### Exercise directions
The answer must consist of every line in the data below that holds the word "sveikasis".

##########

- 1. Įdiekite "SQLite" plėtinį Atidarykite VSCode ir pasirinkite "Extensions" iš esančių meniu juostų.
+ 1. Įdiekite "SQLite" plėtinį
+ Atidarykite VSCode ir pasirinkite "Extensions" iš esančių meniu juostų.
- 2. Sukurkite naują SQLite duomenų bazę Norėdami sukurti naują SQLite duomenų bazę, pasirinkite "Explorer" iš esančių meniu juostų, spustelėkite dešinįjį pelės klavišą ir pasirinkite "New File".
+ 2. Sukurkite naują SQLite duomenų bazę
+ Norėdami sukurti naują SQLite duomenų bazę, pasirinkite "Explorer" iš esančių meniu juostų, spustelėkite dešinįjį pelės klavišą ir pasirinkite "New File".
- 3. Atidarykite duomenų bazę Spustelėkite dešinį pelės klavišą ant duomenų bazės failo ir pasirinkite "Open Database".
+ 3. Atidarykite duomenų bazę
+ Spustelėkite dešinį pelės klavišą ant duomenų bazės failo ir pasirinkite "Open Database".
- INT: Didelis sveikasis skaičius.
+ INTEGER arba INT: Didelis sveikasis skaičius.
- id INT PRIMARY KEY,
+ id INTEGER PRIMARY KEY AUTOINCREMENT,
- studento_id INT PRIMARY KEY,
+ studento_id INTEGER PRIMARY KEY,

##########

### Reply
- INT: Didelis sveikasis skaičius.
+ INTEGER arba INT: Didelis sveikasis skaičius.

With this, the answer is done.